** SOURCE MATERIAL **
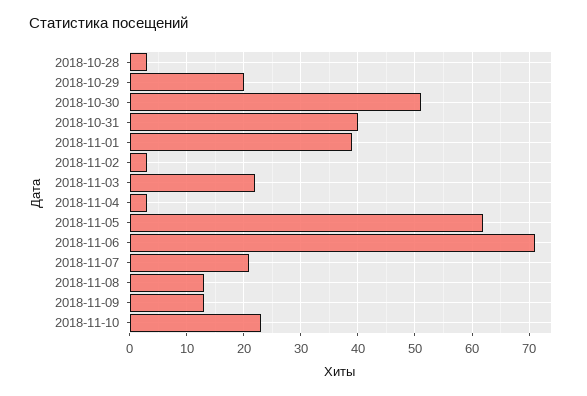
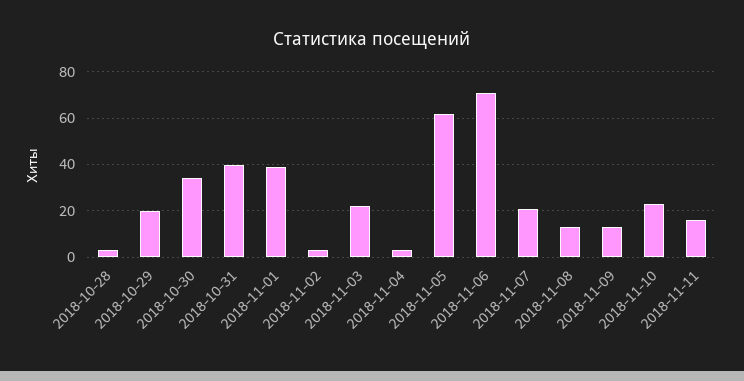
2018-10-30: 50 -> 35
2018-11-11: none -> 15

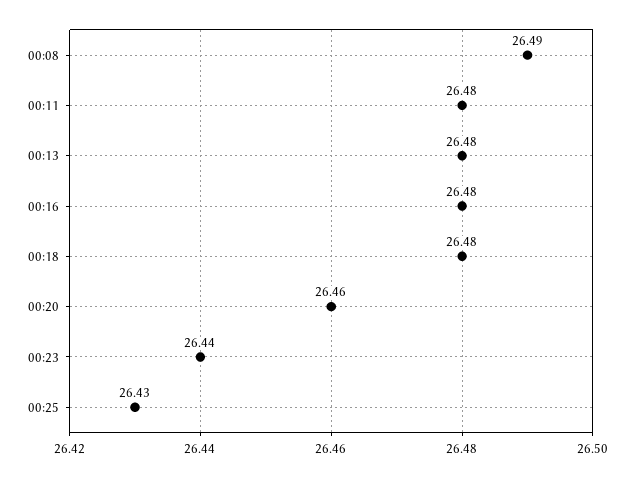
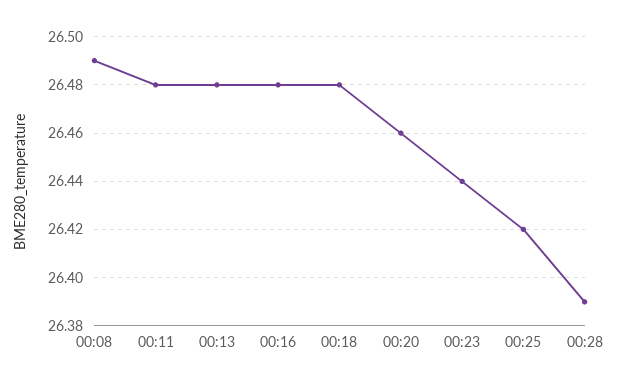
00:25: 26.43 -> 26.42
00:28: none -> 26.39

---

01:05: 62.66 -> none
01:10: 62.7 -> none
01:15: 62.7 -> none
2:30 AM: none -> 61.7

** WHAT THE EXERCISE ASKS **
Every line above from the line with "01:05: 62.66 -> none" to the line with "2:30 AM: none -> 61.7" is wanted, ends included; write them out exactly and add no other line.

** PROBLEM SOLUTION **
01:05: 62.66 -> none
01:10: 62.7 -> none
01:15: 62.7 -> none
2:30 AM: none -> 61.7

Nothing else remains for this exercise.